Un homme d’espérance Spécial
Dès que j’ai appris le décès du Père Albert Longchamp, j’ai extrait d’une armoire le dossier dans lequel je gardais précieusement nos échanges: des courriels, mais aussi nombre de cartes postales. Car Albert aimait écrire à la main quelques mots au dos d’une carte choisie avec soin. Un mot revient régulièrement: espérance. Oui, Albert était un homme d’espérance.
De l’abbaye d’Orval, en Belgique, où il animait une retraite sur Maurice Zundel, il m’avait écrit: «Le vitrail de l’espérance me fascine. Cette espérance-là ne faiblira pas!». Il en aura entretenu la flamme jusqu’au bout. Un autre jour, sur une carte confectionnée par un réfugié: «Improbable espérance sur les dunes de l’espoir. La ‘petite espérance’ aime se cacher (comme moi, n’est-ce pas?)».
Je ne sais pas s’il aimait se cacher, Albert. Mais sa plume combative – il fut rédacteur en chef de l’Echo illustré durant vingt ans, marquant notre hebdomadaire de son empreinte – l’a placé, plus qu’il ne l’aurait désiré peut-être, sur le devant de la scène. Et il aimait ferrailler avec ses adversaires en un temps où les fronts étaient plus tranchés qu’aujourd’hui. Au nom de ce qu’il croyait juste pour l’Eglise. Une Eglise qu’il voulait proche des réalités et attentive à l’humain. Ses éditoriaux incisifs ont fait de notre hebdomadaire une voix écoutée. Car Albert n’a jamais transigé sur ses convictions: il était de la race des grands éditorialistes, et sa voix nous a manqué sur les abus sexuels et la Covid.
Ses éditoriaux incisifs ont fait de notre hebdomadaire une voix écoutée.

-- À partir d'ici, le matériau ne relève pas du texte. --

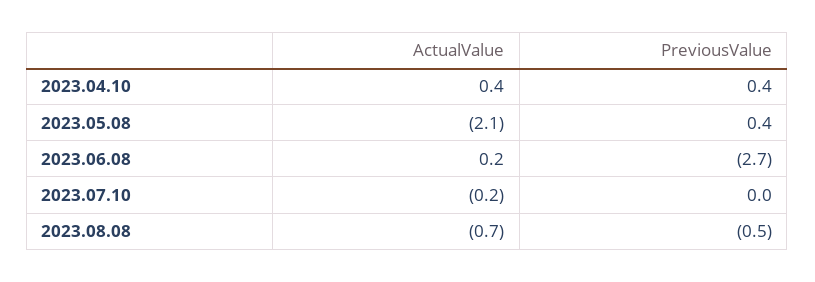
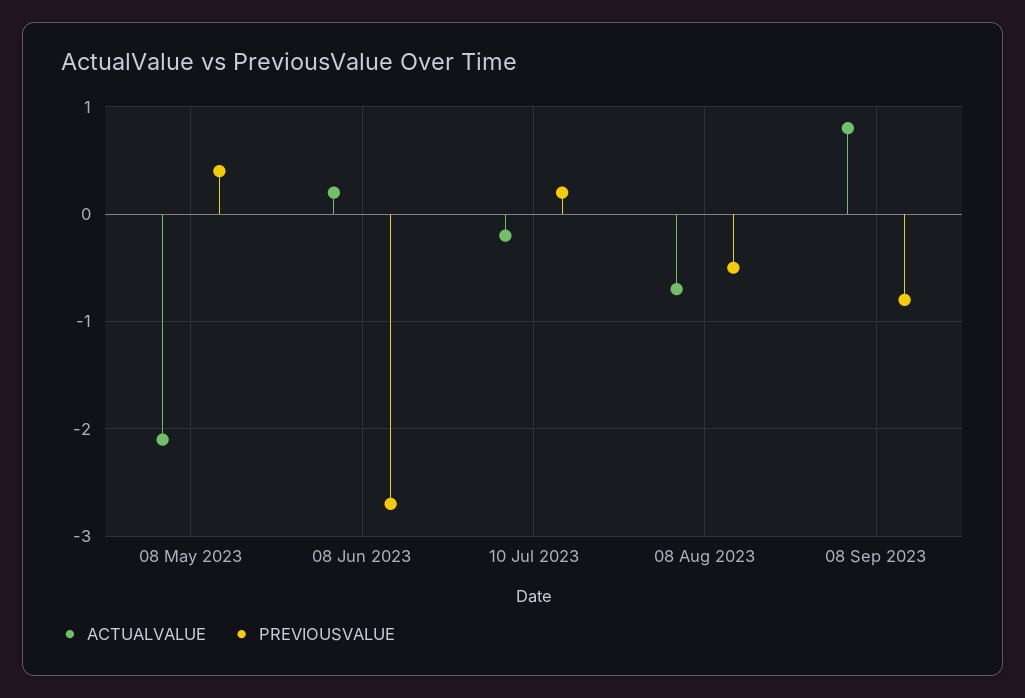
ActualValue, 2023.04.10: 0.4 -> none
PreviousValue, 2023.04.10: 0.4 -> none
PreviousValue, 2023.07.10: 0 -> 0.2
ActualValue, 08 Sep 2023: none -> 0.8
PreviousValue, 08 Sep 2023: none -> -0.8

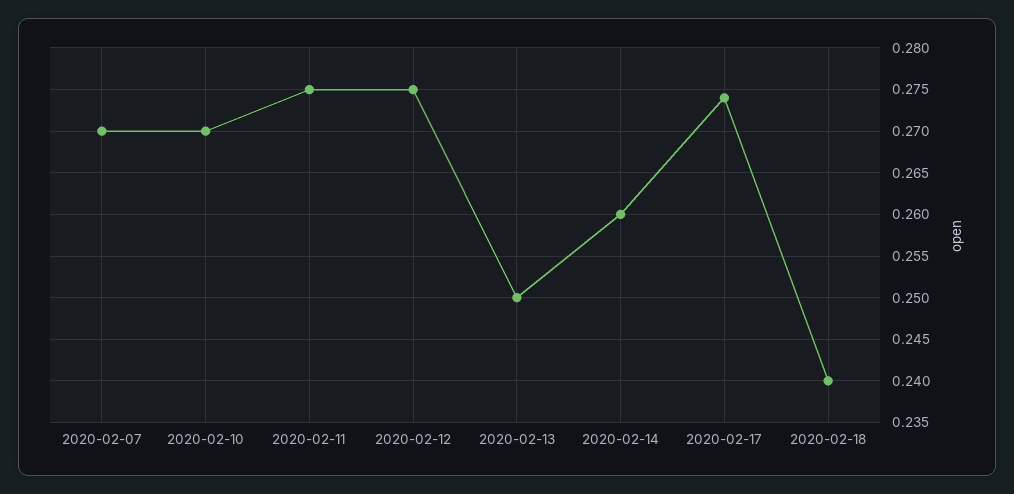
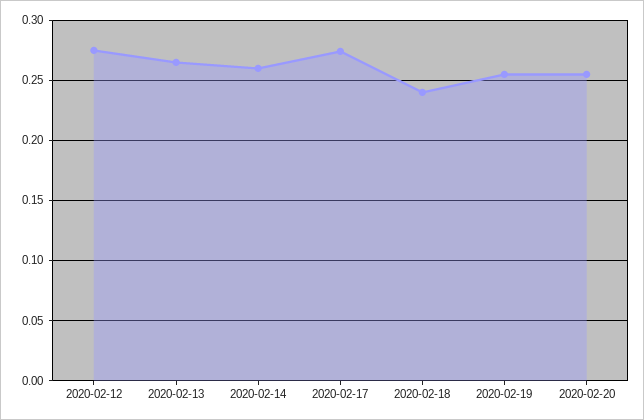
2020-02-07: 0.27 -> none
2020-02-10: 0.27 -> none
2020-02-11: 0.275 -> none
2020-02-13: 0.25 -> 0.265
2020-02-19: none -> 0.255
2020-02-20: none -> 0.255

Une des grandes épreuves de sa vie fut sa dépendance à l’alcool. Elle lui a valu sept semaines de cure au Canada dont il a tiré un livre, Renaissance. L’alcool ou la vie (Editions Ouverture). Un authentique chemin de reconstruction intérieure qui lui a permis de se relier, derrière le jésuite et le journaliste, à l’homme qu’il était: «Je crois avoir beaucoup appris dans la connaissance et la fragilité, qui peut se faire renaissance. Ces semaines de clinique furent véritablement un nouveau noviciat et une redécouverte de la puissance spirituelle qui peut jaillir soudain des sources obscures du cœur».
C’est cela que je retiens d’Albert: un homme qui a su faire de sa fragilité une force. Et ce conseil: «Ma vie n’est pas triste. Que la vôtre soit riche de beauté, de compassion, d’amour et d’espérance». N’est-ce pas là l’essentiel?